Another reason might be that your mesh (UnitSquareMesh(10, 10)) is simply too small to be parallelised across 32 cores, and some MPI processes are ending up with zero mesh. On 4 May 2017 at 19:28, Andrew McRae <A.T.T.McRae@bath.ac.uk> wrote:
Hi Paul,
Do the environment variables PYOP2_CACHE_DIR and FIREDRAKE_TSFC_KERNEL_CACHE_DIR point to a filesystem location accessible by all nodes, as described at https://github.com/ firedrakeproject/firedrake/wiki/Archer ? They default to somewhere in /tmp, which is often node-local storage.
Not sure why this would cause a segfault, but this is something likely to break things when going from 1 node to multiple.
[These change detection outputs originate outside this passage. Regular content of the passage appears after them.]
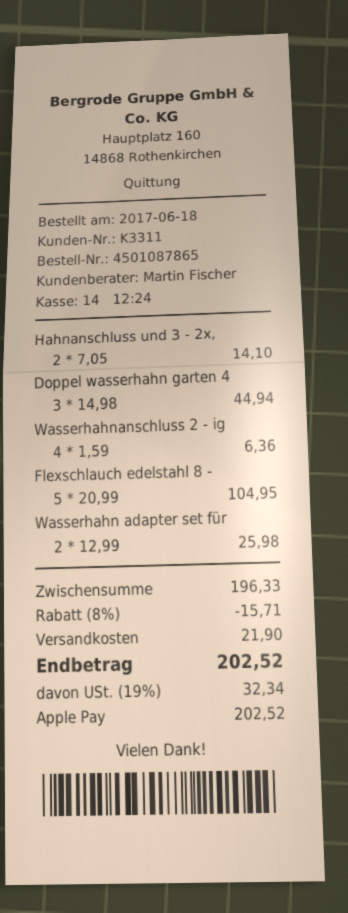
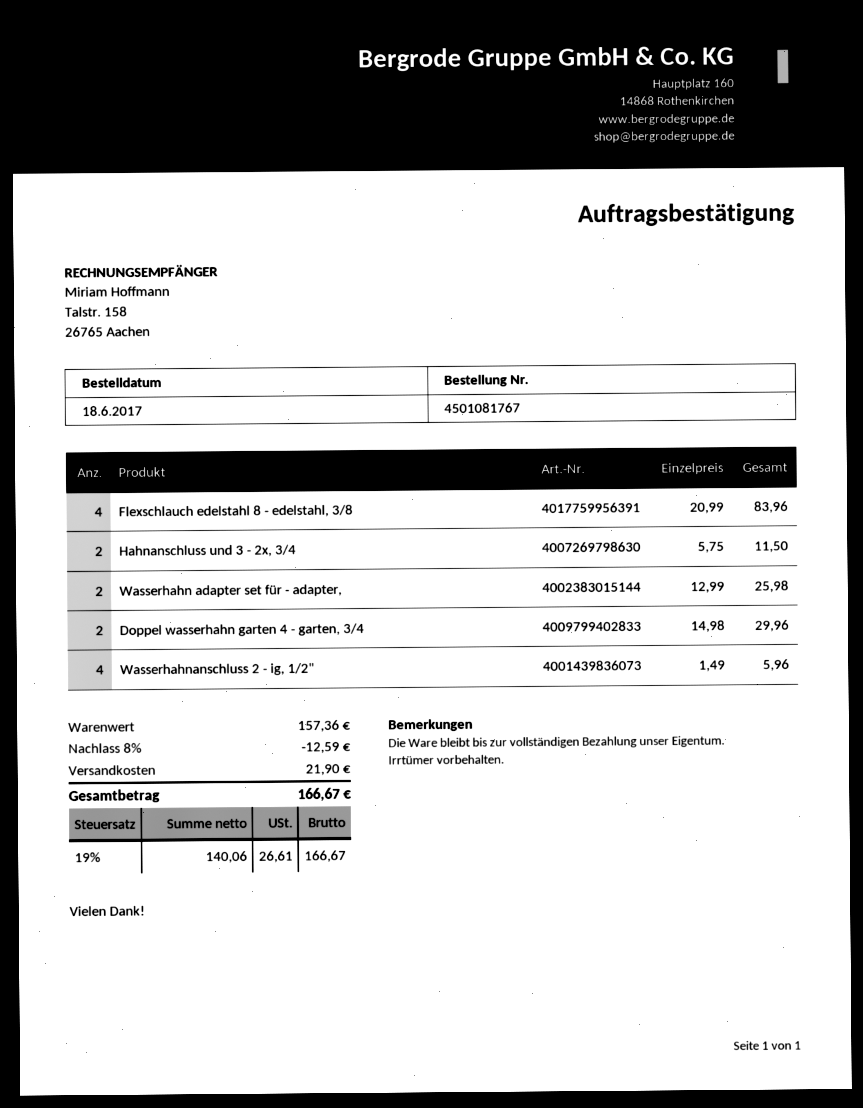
order number: 4501087865 -> 4501081767
Hahnanschluss und 3 - 2x,: 2 x 7.05 = 14.10 -> 2 x 5.75 = 11.50
Doppel wasserhahn garten 4: 3 x 14.98 = 44.94 -> 2 x 14.98 = 29.96
Wasserhahnanschluss 2 - ig: 4 x 1.59 = 6.36 -> 4 x 1.49 = 5.96
Flexschlauch edelstahl 8 -: 5 x 20.99 = 104.95 -> 4 x 20.99 = 83.96
subtotal: 196.33 -> 157.36
discount: 8% = 15.71 -> 8% = 12.59
tax: 19% = 32.34 -> 19% = 26.61
total: 202.52 -> 166.67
On 4 May 2017 at 19:21, Paul Turner <turnerpa@ohsu.edu> wrote:
Hello firedrake,
I’m having problems running a firedrake test script across multiple nodes. Petsc crashes with seg faults when using more than one node but the script runs fine when restricted to a single node.
The cluster has 4 nodes where each node has 16 cores/64GB mem with Ubuntu 16.04.2 LTS and IB interconnects. We use SLURM but the errors occur using straight mpirun and a hostfile. I’ve run openmpi and openib tests and they indicate no problems with either subsystem. Firedrake installs cleanly.
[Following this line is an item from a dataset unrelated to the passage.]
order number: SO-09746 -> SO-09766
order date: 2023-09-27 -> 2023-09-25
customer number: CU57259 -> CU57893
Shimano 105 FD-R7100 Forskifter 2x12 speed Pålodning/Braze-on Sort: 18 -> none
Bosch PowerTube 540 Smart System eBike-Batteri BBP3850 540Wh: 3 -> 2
pturner@ubuntu-0-0:~/mpitest$ which python
/home/pturner/firedrake/bin/python
print firedrake.__version__
0.13.0+1303.g9070020
Test simple firedrake script using mpirun
pturner@ubuntu-0-0:~/mpitest$ cat firedrake_proj.py
from firedrake import *
mesh = UnitSquareMesh(10, 10)
p1 = FunctionSpace(mesh, 'CG', 1)
f = Function(p1, name='function')
x, y = SpatialCoordinate(mesh)
expr = sin(2*pi*x)*(1 + y)
f.project(expr)
n = norm(f)
if mesh.comm.rank == 0:
print('Norm {:}'.format(n))
print('SUCCESS')
Execute with 16 cores (single node):
pturner@ubuntu-0-0:~/mpitest$ mpirun --mca btl openib,sm,self --mca mpi_warn_on_fork 0 -n 16 -hostfile ~/hostfile python firedrake_proj.py
Norm 1.07999261002
SUCCESS
Execute with 32 cores (2 nodes):
pturner@ubuntu-0-0:~/mpitest$ mpirun --mca btl openib,sm,self --mca mpi_warn_on_fork 0 -n 32 -hostfile ~/hostfile python firedrake_proj.py
Consistent failures on ranks 4 and 20:
[20]PETSC ERROR: ------------------------------ ------------------------------------------
[20]PETSC ERROR: Caught signal number 11 SEGV: Segmentation Violation, probably memory access out of range
[...]
[4]PETSC ERROR: ------------------------------ ------------------------------------------
[4]PETSC ERROR: Caught signal number 11 SEGV: Segmentation Violation, probably memory access out of range
[...]
Any idea what might be going wrong?
Thx,
--Paul
Paul J Turner
OHSU/CMOP